I'm sure there are some out there I've missed, but it does strike me that dogs are conspicuously absent from literature, especially considering how prevalent they are in our lives (there are 70 million pet dogs in the US), and also considering how popular non-fiction books about them have been (Marley and Me, the Dog Whisperer books, etc.). My theory on this is that authors tend to be very wary of sentimentalism, and dogs are necessarily going to bring an emotional element that might seem manipulative, especially if one of them dies. Auster got around this problem by making Timbuktu incredibly bleak, and by investing Mr. Bones with humanoid powers of insight. Homer's Argus scene is unapologetically weepy, but somehow it works. Kafka's dog was also anthropomorphized, sounding suspiciously like an Austrian intellectual.

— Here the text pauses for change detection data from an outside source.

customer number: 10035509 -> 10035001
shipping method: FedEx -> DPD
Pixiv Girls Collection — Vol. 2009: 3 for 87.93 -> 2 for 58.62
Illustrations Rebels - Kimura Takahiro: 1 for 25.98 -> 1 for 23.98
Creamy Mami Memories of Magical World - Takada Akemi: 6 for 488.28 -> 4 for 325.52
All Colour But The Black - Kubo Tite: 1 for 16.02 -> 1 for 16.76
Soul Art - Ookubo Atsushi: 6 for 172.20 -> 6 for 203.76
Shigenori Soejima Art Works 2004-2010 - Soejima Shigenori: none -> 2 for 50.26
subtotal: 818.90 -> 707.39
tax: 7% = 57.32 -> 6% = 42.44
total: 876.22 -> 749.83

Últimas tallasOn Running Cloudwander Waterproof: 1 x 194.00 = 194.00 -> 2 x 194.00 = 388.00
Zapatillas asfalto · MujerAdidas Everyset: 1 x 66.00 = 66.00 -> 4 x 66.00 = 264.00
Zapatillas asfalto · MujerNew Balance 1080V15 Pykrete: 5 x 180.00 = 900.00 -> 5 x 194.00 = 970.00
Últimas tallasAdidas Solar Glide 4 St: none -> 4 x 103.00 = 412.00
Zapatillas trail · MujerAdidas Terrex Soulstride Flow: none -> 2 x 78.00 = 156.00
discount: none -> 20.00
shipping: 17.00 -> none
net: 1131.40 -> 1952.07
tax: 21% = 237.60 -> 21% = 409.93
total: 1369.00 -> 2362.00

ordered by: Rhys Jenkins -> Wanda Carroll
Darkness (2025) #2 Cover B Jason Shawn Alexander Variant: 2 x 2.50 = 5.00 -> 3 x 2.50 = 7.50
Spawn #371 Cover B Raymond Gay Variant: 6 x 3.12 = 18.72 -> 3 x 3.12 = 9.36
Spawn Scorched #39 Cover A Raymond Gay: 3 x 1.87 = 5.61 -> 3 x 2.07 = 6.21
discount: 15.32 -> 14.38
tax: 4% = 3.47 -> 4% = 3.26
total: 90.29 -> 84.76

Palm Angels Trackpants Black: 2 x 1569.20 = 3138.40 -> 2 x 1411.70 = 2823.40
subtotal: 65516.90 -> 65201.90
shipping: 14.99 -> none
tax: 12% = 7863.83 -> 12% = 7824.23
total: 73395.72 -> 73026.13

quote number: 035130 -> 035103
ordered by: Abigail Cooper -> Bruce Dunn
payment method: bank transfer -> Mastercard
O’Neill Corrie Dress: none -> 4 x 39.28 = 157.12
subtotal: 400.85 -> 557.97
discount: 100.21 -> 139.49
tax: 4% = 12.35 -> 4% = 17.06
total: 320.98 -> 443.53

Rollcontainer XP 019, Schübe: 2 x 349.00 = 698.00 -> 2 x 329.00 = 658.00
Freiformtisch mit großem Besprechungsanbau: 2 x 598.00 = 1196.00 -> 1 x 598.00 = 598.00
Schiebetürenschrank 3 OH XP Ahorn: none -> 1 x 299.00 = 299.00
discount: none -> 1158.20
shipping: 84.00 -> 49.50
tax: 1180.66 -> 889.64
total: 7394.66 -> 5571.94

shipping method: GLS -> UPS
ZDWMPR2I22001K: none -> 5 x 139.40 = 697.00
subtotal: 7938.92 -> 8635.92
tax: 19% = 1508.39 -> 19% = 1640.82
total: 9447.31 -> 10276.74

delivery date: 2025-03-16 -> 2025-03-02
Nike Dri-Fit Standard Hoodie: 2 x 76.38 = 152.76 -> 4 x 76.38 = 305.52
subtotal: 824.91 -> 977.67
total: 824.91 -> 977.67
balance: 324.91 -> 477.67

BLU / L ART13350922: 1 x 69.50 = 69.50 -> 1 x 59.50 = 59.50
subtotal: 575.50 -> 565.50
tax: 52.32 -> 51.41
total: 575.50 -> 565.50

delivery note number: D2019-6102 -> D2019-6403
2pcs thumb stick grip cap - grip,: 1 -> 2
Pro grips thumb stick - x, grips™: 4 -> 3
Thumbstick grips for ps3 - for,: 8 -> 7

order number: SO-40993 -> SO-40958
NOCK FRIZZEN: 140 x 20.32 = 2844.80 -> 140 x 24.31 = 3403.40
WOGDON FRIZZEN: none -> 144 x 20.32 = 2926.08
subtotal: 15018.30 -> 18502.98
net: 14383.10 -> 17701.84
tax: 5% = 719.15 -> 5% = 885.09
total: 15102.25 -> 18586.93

If I had to pick a winner among those seven that I thought of, it would be the dog from "To Build a Fire." In the story, the protagonist is going to die of the terrible cold unless he can warm his frozen hands enough to light a fire, but it doesn't look good for him. He hits on the idea of killing his dog and sticking his hands into its guts to warm them, like Luke did with the Taun Taun in The Empire Strikes Back. Anyway, London describes how the dog can sense in the man's voice and general manner that he's up to no good--London describes this very astutely, referencing evolution and instinct and the canniness of animals--and the dog takes off.
This sort of thing happens to me every day, when my dog Mitch somehow senses that I plan to leave and put him in his room, even when I make sure to hide my intentions (I go to great lengths to fool him, waiting to get my keys and even put on my shoes, but he never falls for it). This perspicacity, the ability to pick up on the most minute clues in manner and inflection, is a very enviable trait--writers are always trying to hone that skill, so that their characters' movements and speech tics and gestures will strike the reader as genuine. Like Jack London's fictional dog, Mitch (and my other dog, Gordon, who doesn't mind going to his room) apparently has this skill hard-wired into him, but unfortunately he can't put it to narrative use (no thumbs).
It just struck me that one my favorite narrative dogs, the Family Guy's Brian, is himself a frustrated writer, always trying and failing to finish his novel. So maybe I'm wrong, maybe it would be just as hard for dogs as it is for the rest of us, even if they knew how to type.